We should all take a moment to think about who the ‘allies’ of this movement are. Amazon, Facebook, the NFL and Apple are a few corporations who will have no qualms about introducing the kinds of reforms being proposed by the new commandeers of the Black Lives Matter movement, and HR shake-ups that may or may not award some managerial roles to people with more melanin in their skin do not a revolution make. Aside from the absolute dregs of society, there are very few people who would not agree with the statement that Black Lives Matter, and toeing the line of capital on the matter does not in any way enhance your credentials as a friend of labour. It is inherently reactionary, and will in time present a tangible material and physical danger to working people if it continues.

This essay is not intended to be a moralistic lecture about a world of good vs. bad. Capital acts in the way it does because its purpose is to generate more capital, this by definition must come at the expense of labour. Moreover, I am not absolving myself of complicity in this system. I use Amazon Prime almost every time I want to order a book, despite living less than 20 minutes away from a number of fine independent book shops. My foremost allegiance in this world is to a football club owned by an authoritarian prince who’s wealth derives from oil money and slave labour and who keeps his people in line with medieval religious fundamentalism. I couldn’t think of anything I’d rather do less than work for Uber Eats. I tweet incessantly. It is however important to climb down from the moral high-ground we on the Left have decided we now occupy. Instead of attempting to construct Bentham’s panopticon on Twitter by bullying and cajoling people we deem to be inferiorly educated, we should adopt the pursuit of a common sense tolerance.
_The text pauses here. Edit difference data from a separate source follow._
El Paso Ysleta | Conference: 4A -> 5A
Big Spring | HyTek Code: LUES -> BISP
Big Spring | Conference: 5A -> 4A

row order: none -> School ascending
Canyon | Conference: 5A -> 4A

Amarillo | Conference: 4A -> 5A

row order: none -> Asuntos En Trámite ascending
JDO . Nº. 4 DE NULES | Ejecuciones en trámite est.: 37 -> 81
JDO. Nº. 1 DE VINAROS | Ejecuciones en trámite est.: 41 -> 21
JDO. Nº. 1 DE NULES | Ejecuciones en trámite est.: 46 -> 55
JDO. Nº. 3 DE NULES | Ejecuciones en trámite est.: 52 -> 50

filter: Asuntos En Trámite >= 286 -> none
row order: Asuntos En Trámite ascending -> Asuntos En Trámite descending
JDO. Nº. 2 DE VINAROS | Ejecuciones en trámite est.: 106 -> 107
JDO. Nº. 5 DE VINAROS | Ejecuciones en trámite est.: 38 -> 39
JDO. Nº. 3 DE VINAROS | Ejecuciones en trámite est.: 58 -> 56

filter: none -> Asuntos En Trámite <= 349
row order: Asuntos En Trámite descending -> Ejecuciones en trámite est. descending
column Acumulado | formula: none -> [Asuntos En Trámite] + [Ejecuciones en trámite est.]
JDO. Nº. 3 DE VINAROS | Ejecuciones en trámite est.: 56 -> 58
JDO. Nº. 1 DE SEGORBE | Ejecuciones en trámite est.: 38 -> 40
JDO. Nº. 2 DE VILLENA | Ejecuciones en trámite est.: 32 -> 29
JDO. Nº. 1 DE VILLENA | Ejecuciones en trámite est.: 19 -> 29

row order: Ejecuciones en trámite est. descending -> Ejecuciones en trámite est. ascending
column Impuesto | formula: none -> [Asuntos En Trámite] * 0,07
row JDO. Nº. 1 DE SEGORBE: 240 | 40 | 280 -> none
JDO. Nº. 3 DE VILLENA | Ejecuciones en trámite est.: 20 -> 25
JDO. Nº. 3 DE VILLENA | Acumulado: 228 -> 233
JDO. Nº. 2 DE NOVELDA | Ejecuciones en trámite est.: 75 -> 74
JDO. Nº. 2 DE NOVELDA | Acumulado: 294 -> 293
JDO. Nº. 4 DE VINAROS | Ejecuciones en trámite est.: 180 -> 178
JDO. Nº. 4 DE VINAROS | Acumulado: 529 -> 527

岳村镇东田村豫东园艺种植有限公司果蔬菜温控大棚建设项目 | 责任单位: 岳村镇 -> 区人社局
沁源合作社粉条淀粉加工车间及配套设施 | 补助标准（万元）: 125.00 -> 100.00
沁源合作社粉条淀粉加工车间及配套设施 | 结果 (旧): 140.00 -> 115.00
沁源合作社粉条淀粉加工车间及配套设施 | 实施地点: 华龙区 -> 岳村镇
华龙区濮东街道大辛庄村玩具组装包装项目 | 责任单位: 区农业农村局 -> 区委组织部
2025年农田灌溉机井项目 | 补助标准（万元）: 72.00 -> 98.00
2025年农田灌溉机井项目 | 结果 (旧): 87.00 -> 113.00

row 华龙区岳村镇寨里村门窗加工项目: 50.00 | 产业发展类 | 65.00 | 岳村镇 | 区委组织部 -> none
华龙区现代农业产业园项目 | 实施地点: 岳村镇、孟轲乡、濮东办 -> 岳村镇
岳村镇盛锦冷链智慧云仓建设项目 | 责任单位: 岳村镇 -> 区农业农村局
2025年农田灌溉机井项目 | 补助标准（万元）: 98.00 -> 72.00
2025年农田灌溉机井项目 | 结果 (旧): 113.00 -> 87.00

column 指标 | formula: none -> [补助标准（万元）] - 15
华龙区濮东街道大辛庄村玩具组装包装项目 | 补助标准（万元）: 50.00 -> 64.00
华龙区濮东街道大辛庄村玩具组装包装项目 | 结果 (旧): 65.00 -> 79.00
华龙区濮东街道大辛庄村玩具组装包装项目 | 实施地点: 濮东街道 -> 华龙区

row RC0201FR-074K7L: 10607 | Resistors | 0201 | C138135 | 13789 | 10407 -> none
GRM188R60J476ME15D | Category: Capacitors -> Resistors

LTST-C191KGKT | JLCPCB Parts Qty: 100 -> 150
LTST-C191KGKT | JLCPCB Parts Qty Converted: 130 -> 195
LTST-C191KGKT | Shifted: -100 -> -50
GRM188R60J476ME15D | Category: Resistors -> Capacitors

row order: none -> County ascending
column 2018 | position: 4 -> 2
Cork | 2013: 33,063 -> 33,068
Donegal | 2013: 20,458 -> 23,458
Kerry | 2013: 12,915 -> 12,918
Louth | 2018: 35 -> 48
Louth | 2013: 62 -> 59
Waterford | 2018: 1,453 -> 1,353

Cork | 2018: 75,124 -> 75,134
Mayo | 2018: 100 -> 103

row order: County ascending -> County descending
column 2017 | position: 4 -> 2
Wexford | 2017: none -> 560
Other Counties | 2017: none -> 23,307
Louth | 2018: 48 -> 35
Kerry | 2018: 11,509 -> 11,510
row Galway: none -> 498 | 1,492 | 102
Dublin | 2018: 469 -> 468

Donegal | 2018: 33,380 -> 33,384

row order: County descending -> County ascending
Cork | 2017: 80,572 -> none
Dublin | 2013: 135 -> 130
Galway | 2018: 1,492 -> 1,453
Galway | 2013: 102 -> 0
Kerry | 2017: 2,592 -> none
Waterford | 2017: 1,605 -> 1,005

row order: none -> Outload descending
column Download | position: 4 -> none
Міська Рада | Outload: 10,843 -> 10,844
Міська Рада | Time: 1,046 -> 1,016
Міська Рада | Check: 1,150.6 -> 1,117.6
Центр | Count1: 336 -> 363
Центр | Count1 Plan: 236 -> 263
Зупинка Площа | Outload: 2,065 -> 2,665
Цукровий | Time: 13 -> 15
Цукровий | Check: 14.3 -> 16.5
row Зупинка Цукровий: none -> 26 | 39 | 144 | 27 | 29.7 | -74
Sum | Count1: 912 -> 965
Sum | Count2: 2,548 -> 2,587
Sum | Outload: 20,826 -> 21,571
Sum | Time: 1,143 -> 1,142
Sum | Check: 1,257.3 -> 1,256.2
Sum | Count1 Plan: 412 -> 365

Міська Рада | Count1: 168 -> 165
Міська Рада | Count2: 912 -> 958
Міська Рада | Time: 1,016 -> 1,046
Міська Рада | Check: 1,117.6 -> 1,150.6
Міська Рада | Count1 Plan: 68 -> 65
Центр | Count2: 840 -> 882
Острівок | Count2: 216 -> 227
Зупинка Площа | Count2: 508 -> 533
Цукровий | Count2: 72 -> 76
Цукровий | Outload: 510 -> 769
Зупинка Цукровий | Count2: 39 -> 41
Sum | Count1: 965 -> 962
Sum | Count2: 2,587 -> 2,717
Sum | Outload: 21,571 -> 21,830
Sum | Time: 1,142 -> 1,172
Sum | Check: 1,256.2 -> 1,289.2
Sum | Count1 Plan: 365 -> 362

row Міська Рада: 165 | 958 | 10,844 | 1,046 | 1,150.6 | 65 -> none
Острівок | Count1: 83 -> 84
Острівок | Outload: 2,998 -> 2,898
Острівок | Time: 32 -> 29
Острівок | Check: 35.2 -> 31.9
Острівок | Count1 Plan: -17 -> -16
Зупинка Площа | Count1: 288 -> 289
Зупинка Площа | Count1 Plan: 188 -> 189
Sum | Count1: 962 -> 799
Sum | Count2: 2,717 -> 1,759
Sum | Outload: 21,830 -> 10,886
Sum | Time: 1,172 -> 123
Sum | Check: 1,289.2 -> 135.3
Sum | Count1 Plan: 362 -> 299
One that encourages people not to misgender trans people based on the fact that it is a mean thing to do, and not to immediately launch into a deranged rant about ‘cis-heteronormativity’. We should consider that most people do not hate others based on their ethnicity, and treat non-white people as adult human beings and not ‘BIPOC’ (a meaningless and offensive term), and reiterate the fact that the vast majority of us have shared interests and a shared enemy. The refusal to occupy this space leaves it open to the reactionary and racist right, who for all their utter contempt for the common person, will at least have the decency to stand in front of them when they slap them in the face. As I have already mentioned, as a species we are evolutionarily crafted to get along. If the Left wants to turn this fact into a successful political force, it needs to stop licking the boots of those who would pit us against one another.